The present invention provides benzothiadiazine and chroman derivatives and particularly diazoxide and cromakalim derivatives for use in treating glaucoma, retinopathy, treating age related macular degeneration, treating, stabilizing and / or inhibiting blood and lymph vascularization, and reducing intraocular pressure by administering a pharmaceutically effective amount of a prodrug disposed in an ophthalmically acceptable carrier to the eye, wherein the prodrug specifically modulates a KATP channel to reduce an intraocular pressure.

The invention relates to a synthetic method of diazoxide (I). The synthetic method comprises the following steps of (a) carrying out catalytic hydrogenation reduction on 5-chlorine-2-nitrobenzenesulfonamide (II) in a solvent A through raney nickel so as to obtain 5-chlorine-2-aminobenzenesul fonamide (III), wherein the reduction reaction temperature ranges from 20 to 40 DEG C, the reduction reaction pressure ranges from 3 to 10kg / cm<2>, and the reduction reaction time ranges from 3 to 5 hours; (b) acetylizing the 5-chlorine-2-aminobenzenesul fonamide (III) in a solvent B through an acylation reagent with the existence of an inorganic substance acid-binding agent, carrying out ring-closure reaction on a product in a high-boiling-point inert solvent C, and obtaining a diazoxide (I) crude product, wherein the acetylation reaction temperature ranges from 0 to 30 DEG C, the acetylation time ranges from 2 to 10 hours, the ring-closure reaction temperature ranges from 240 to 250 DEG C, and the ring-closure reaction time ranges from 0.5 to 1.5 hours; (c) refining the diazoxide (I) crude product through ethyl alcohol with the concentration being 80 percent, and obtaining a diazoxide (I) finished product.
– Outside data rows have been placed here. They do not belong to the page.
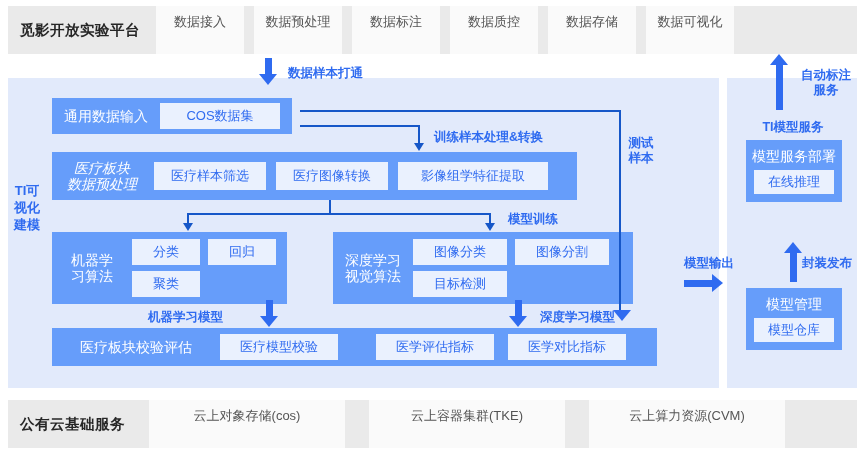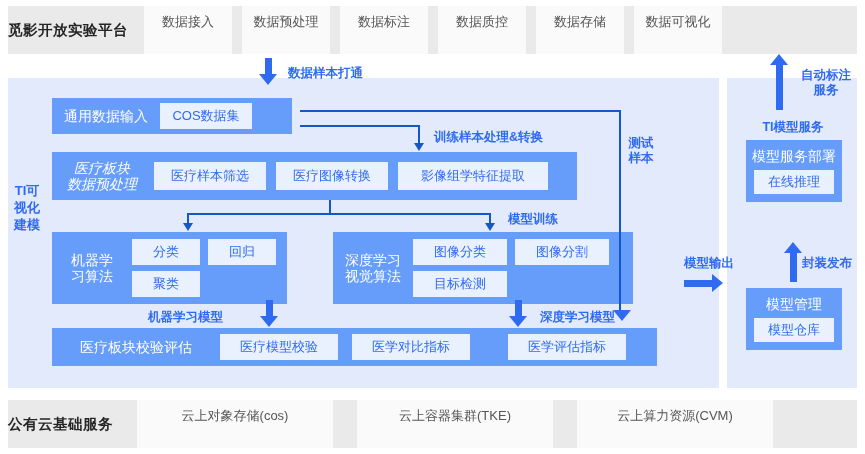--- a/index.html
+++ b/index.html
@@ -3,21 +3,21 @@
 <meta charset="utf-8">
 <style>
   html,body{margin:0;padding:0;background:#ffffff;}
   body{width:865px;height:454px;font-family:"Liberation Sans","DejaVu Sans",sans-serif;overflow:hidden;}
   .stage{position:relative;width:865px;height:454px;}
 
   
   .greybar{position:absolute;left:8px;width:849px;height:48px;background:#eaeaea;display:flex;align-items:center;}
   .greybar.top{top:6px;}
   .greybar.bottom{top:400px;}
-  .bar-title{font-size:14.5px;font-weight:bold;color:#262626;white-space:nowrap;letter-spacing:.5px;}
+  .bar-title{font-size:14.5px;font-weight:bold;color:#262626;padding-left:12px;white-space:nowrap;letter-spacing:.5px;}
   .chips{display:flex;align-items:center;gap:10px;margin-left:16px;}
   .chip{background:#fafafa;color:#555;font-size:13px;height:48px;line-height:32px;text-align:center;white-space:nowrap;}
   .greybar.top .chip{width:88px;}
   .greybar.bottom .chip{width:196px;font-size:13px;}
 
   
   .panel{position:absolute;left:8px;top:78px;width:711px;height:310px;background:#e2eafb;}
   .side-label{position:absolute;left:14px;top:182px;width:26px;font-size:13px;font-weight:bold;color:#2f6bf0;line-height:17px;text-align:center;}
 
   
@@ -58,21 +58,21 @@
       <div class="chip">数据存储</div>
       <div class="chip">数据可视化</div>
     </div>
   </div>
 
   <div class="panel"></div>
   <div class="side-label">TI可视化建模</div>
 
   <div class="bluebox" style="left:52px;top:98px;width:240px;height:36px;">
     <div class="grouplabel" style="width:108px;">通用数据输入</div>
-    <div class="tile" style="width:92px;height:26px;">COS数据集</div>
+    <div class="tile" style="width:120px;height:26px;">COS数据集</div>
   </div>
 
   <div class="bluebox" style="left:52px;top:152px;width:525px;height:48px;">
     <div class="grouplabel" style="width:100px;font-style:italic;">
       <div>医疗板块</div>
       <div>数据预处理</div>
     </div>
     <div class="tile" style="width:112px;height:28px;margin-left:2px;">医疗样本筛选</div>
     <div class="tile" style="width:112px;height:28px;margin-left:10px;">医疗图像转换</div>
     <div class="tile" style="width:150px;height:28px;margin-left:10px;">影像组学特征提取</div>
@@ -98,22 +98,22 @@
     <div style="position:relative;width:215px;height:72px;">
       <div class="tile" style="position:absolute;left:0px;top:7px;width:94px;height:26px;">图像分类</div>
       <div class="tile" style="position:absolute;left:102px;top:7px;width:94px;height:26px;">图像分割</div>
       <div class="tile" style="position:absolute;left:0px;top:39px;width:94px;height:26px;">目标检测</div>
     </div>
   </div>
 
   <div class="bluebox" style="left:52px;top:328px;width:605px;height:38px;">
     <div class="grouplabel" style="width:168px;">医疗板块校验评估</div>
     <div class="tile" style="width:118px;height:26px;margin-left:0px;">医疗模型校验</div>
+    <div class="tile" style="width:118px;height:26px;margin-left:38px;">医学评估指标</div>
     <div class="tile" style="width:118px;height:26px;margin-left:14px;">医学对比指标</div>
-    <div class="tile" style="width:118px;height:26px;margin-left:38px;">医学评估指标</div>
   </div>
 
   <div class="rightcol"></div>
 
   <div class="caption ctr" style="left:738px;top:120px;width:110px;">TI模型服务</div>
 
   <div class="bluebox" style="left:746px;top:140px;width:96px;height:62px;flex-direction:column;justify-content:center;">
     <div class="grouplabel">模型服务部署</div>
     <div class="tile" style="width:80px;height:24px;margin-top:6px;">在线推理</div>
   </div>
The invention discloses a method for preparing diazoxide, which comprises anthranilamide and N ‑chlorosuccinimide is reacted in a chlorine solvent to obtain 2‑amino‑5‑chlorobenzenesulfonamide, and 2‑amino‑5‑chlorobenzenesulfonamide, imidazolium salt and amide solvent are mixed and reacted by heating to obtain di Azrazine; or anthranilamide, imidazolium salt and amide solvent are mixed and reacted by heating to obtain compound IV; then compound IV and N - Chloro-succinimide is reacted in a chlorine solvent to obtain diazoxide; the invention also discloses the application of imidazole hydrochloride as a catalyst in the preparation of diazoxide. The invention avoids the problems of using highly corrosive and highly toxic chlorosulfonyl isocyanate, strong acid (sulfuric acid) and high reaction temperature (240-250°C) in the reaction process, and the reaction steps are short; the total yield of the two steps can be It reaches more than 90%, and compared with the preparation method of diazoxide that has been publicly reported, the synthetic route provided by the present invention overcomes many shortcomings, so it is more suitable for industrial production.